### [TASK GOAL]
For this exercise, the lines from the one with "31 ottobre 2024" through the final line of the data below are to be transcribed exactly, and pictures are to be skipped.

━━ PROVIDED RECORDS

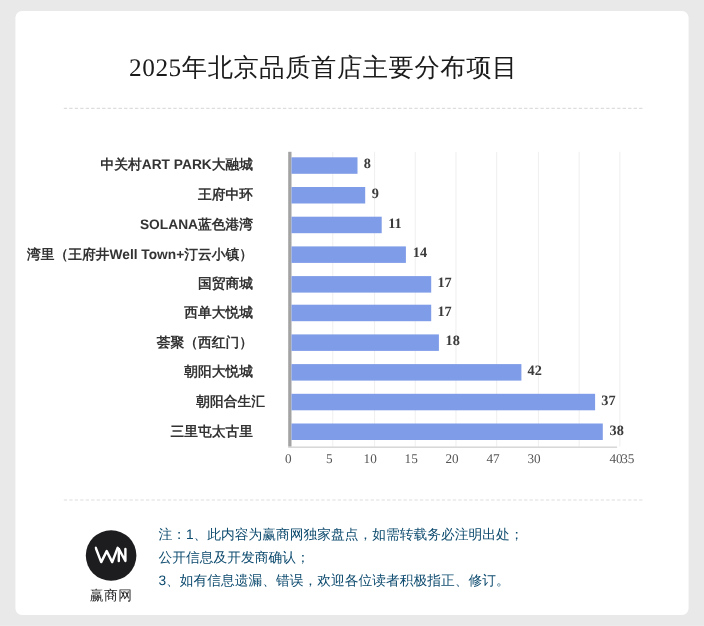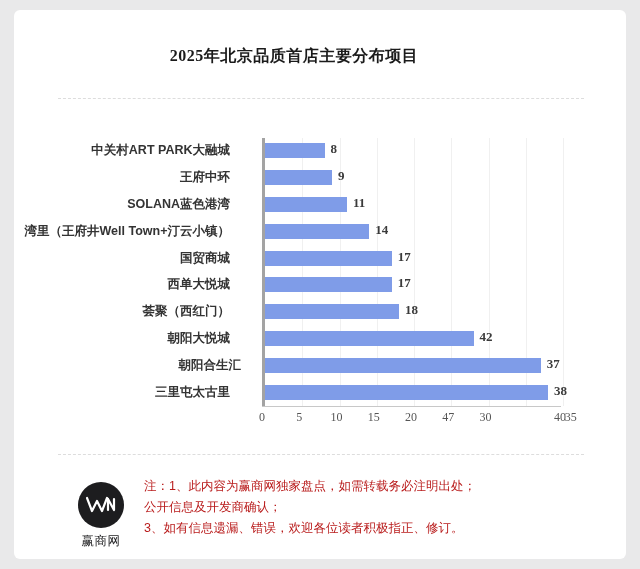"2025年北京品质首店主要分布项目" .title { font-size: 16px -> 23px; font-weight: bold -> normal }
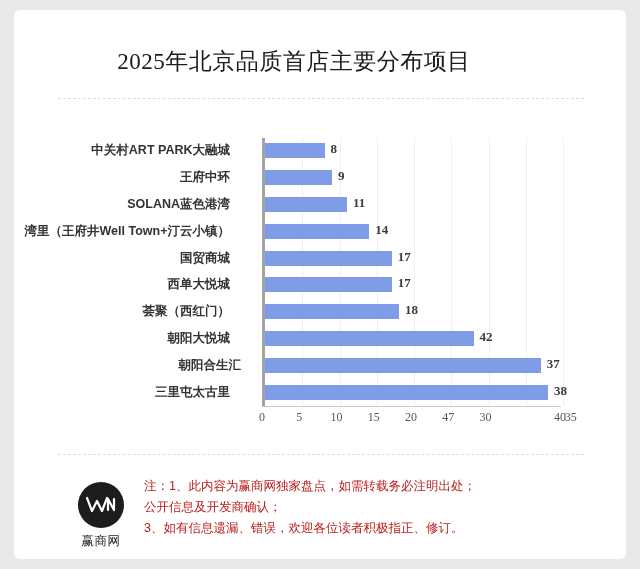"注：1、此内容为赢商网独家盘点，如需转载务必注明出处；" .note-line { color: #b91c1c -> #0c4a6e }
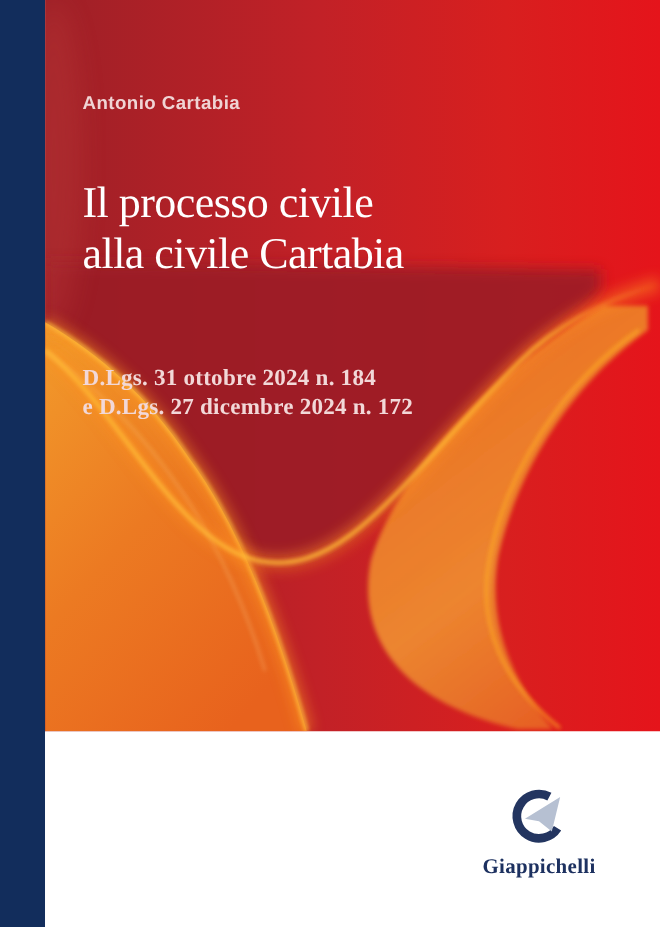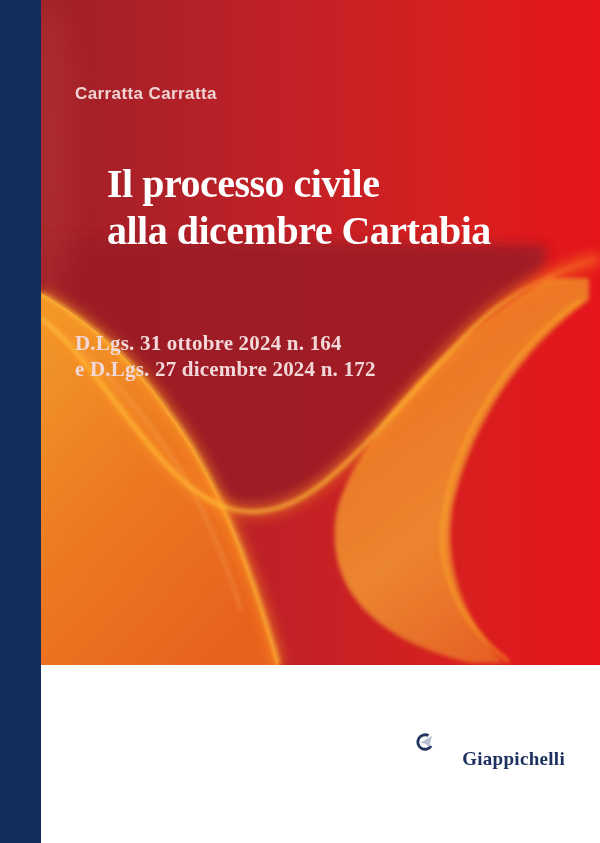"Carratta Carratta" div.author { text: Carratta Carratta -> Antonio Cartabia }
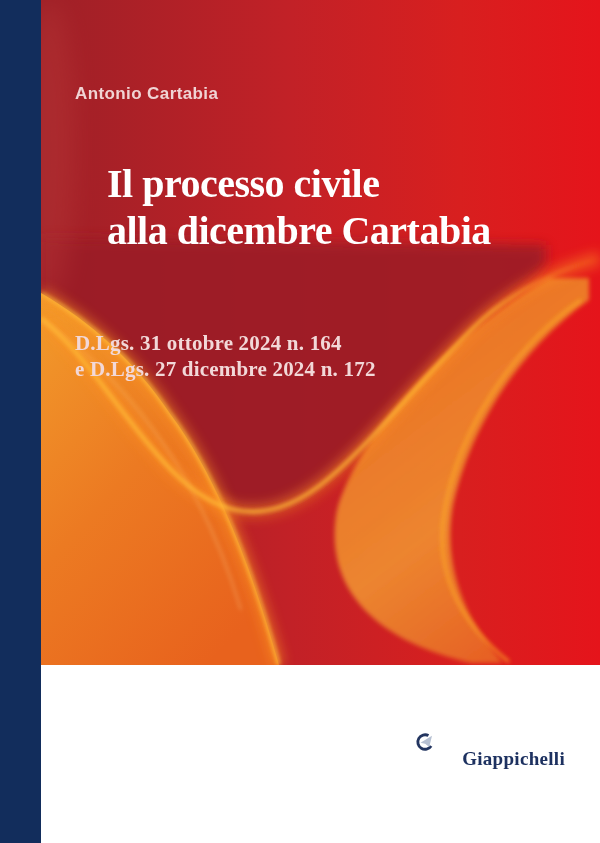"Il processo civile" .title { font-weight: 700 -> 400; margin-left: 32px -> none }
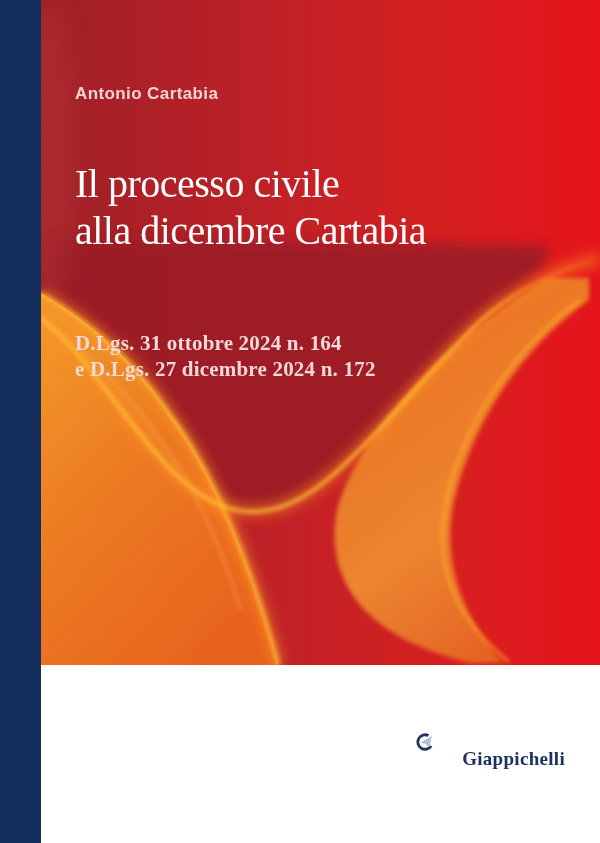"alla dicembre Cartabia" div { text: dicembre -> civile }
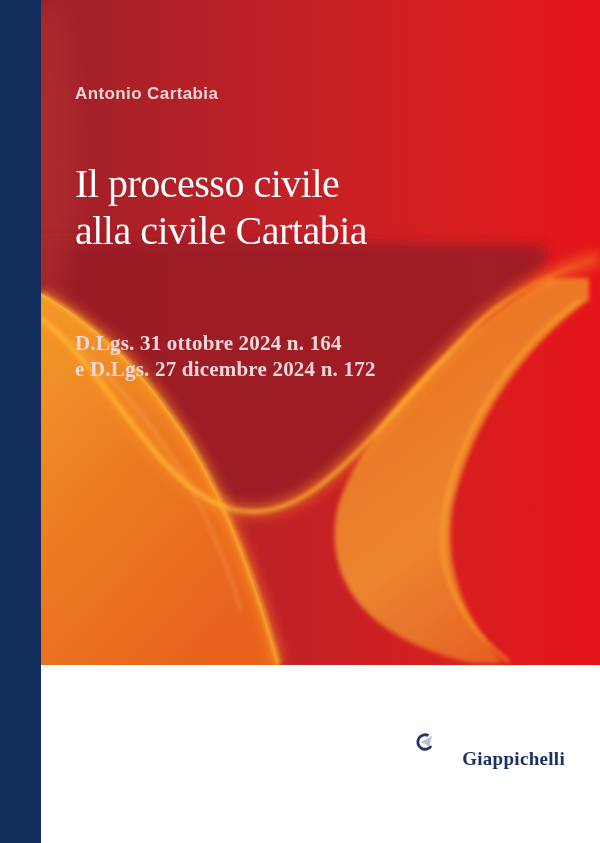"D.Lgs. 31 ottobre 2024 n." div { text: 164 -> 184 }
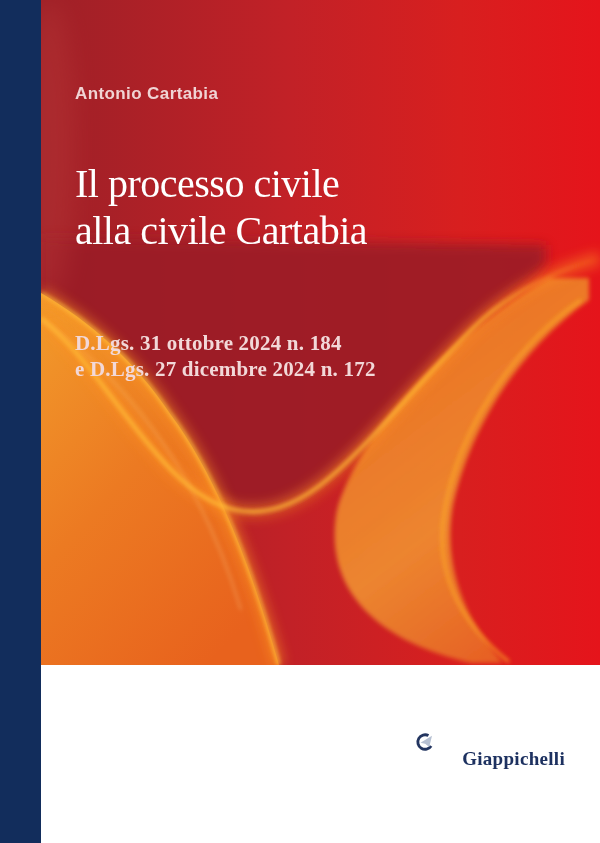"Giappichelli" .logo { align-items: flex-end -> center; flex-direction: row -> column; gap: 27px -> none }
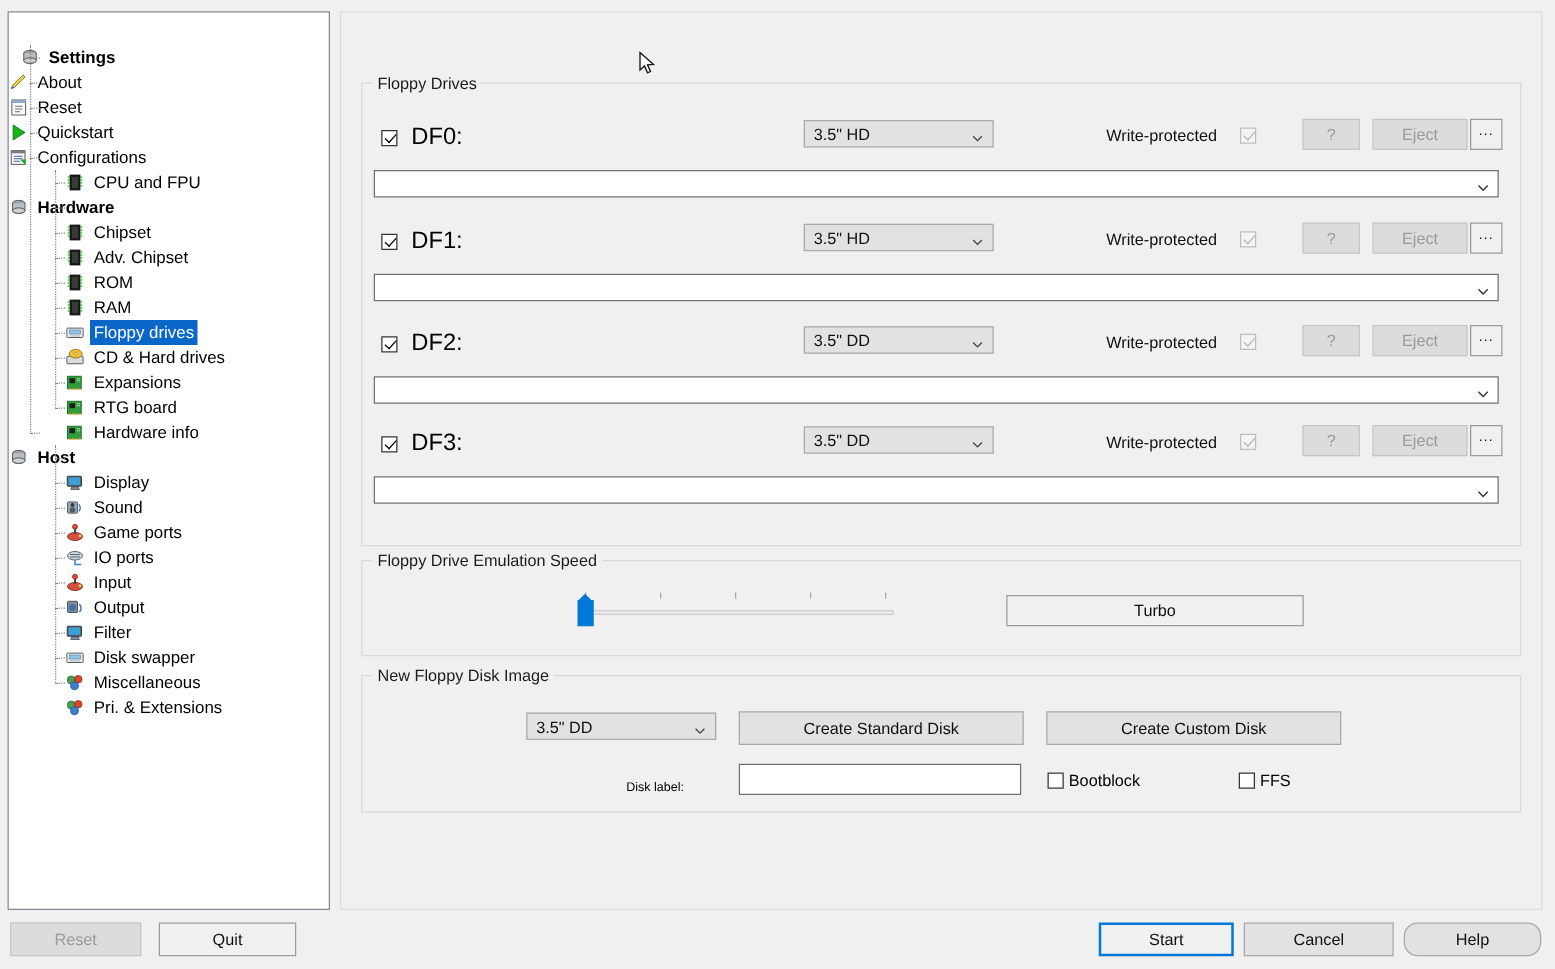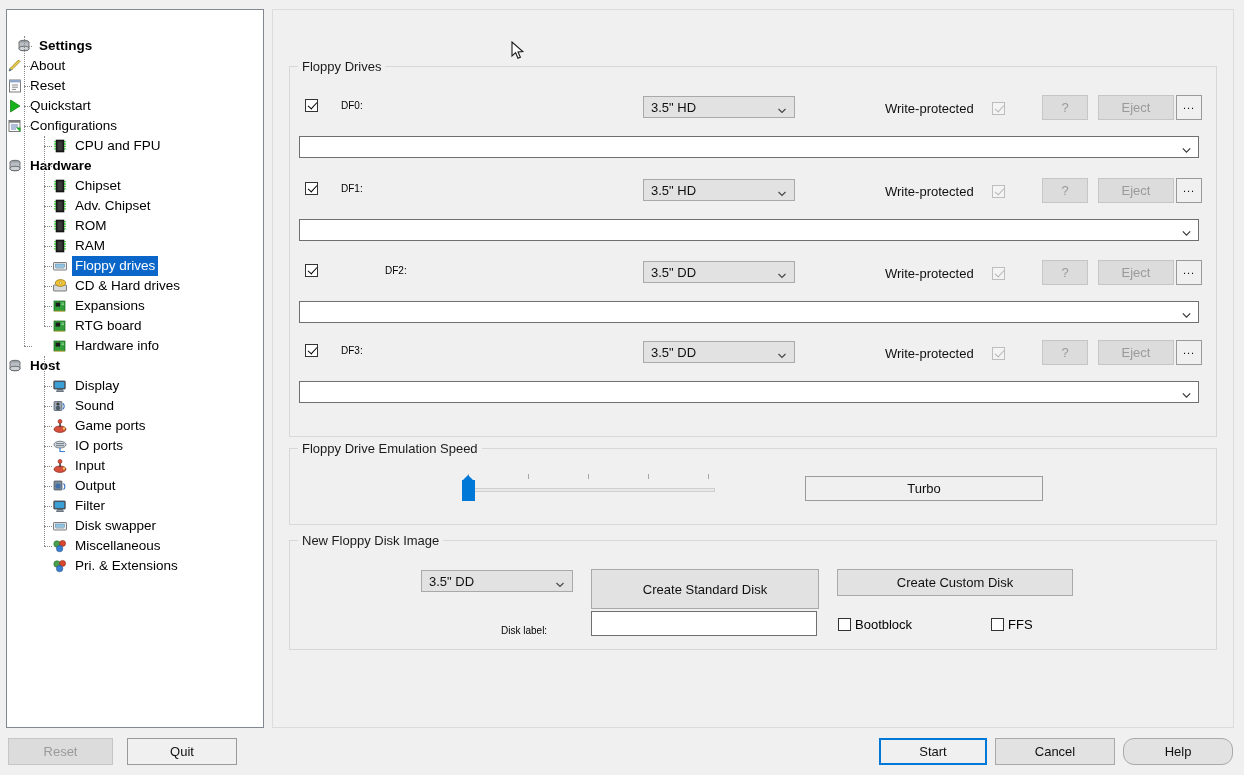"DF0:" .drive-label { font-size: 10px -> 19px; margin-left: 23px -> 11px }
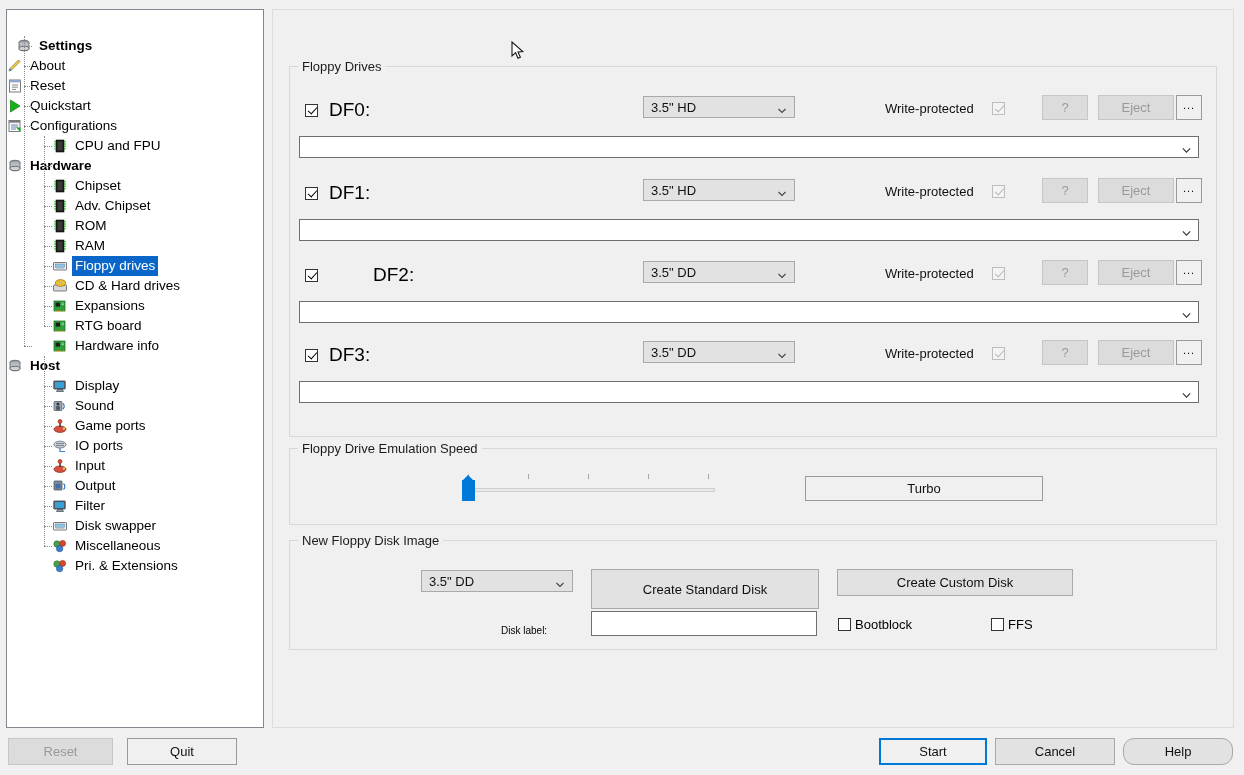"DF2:" div.drive-row { gap: 44px -> none }
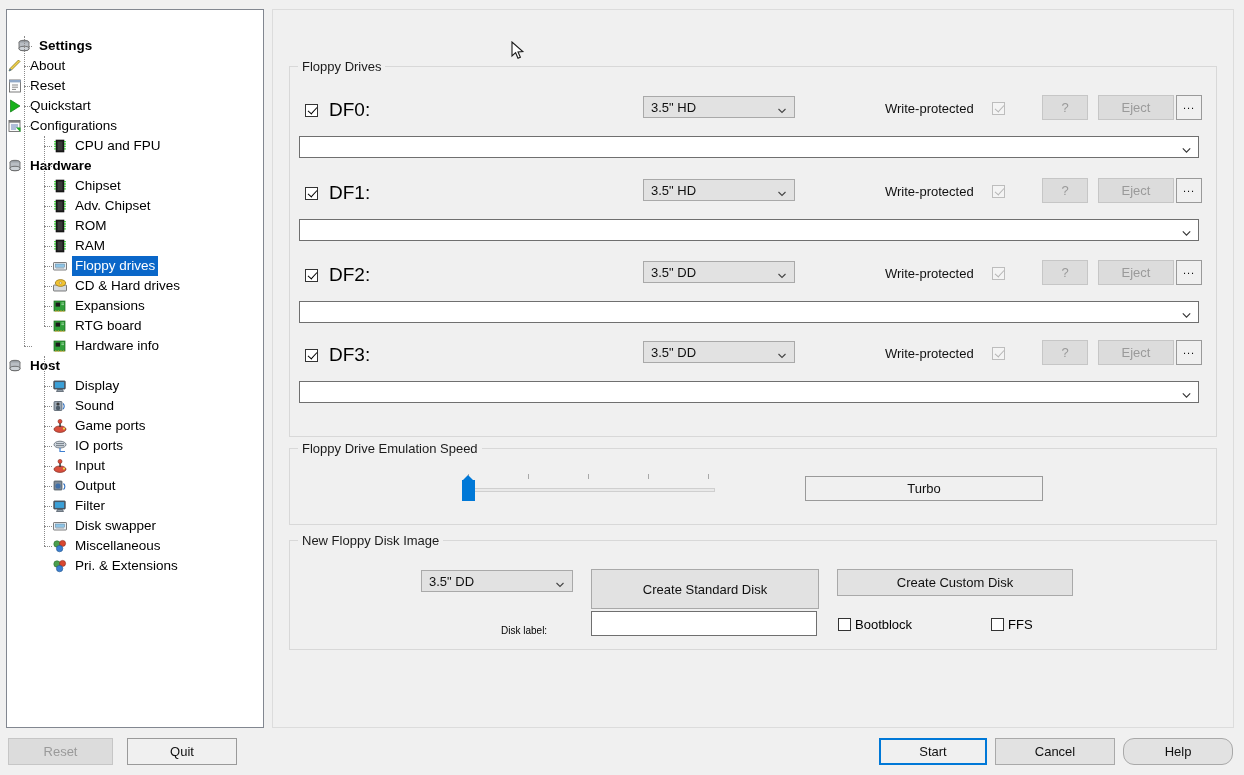"Create Standard Disk" div.btn { height: 40px -> 27px }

━━━━

### [OUTPUT FOR THIS EXERCISE]
"D.Lgs. 31 ottobre 2024 n." div { text: 164 -> 184 }
"Giappichelli" .logo { align-items: flex-end -> center; flex-direction: row -> column; gap: 27px -> none }
"DF0:" .drive-label { font-size: 10px -> 19px; margin-left: 23px -> 11px }
"DF2:" div.drive-row { gap: 44px -> none }
"Create Standard Disk" div.btn { height: 40px -> 27px }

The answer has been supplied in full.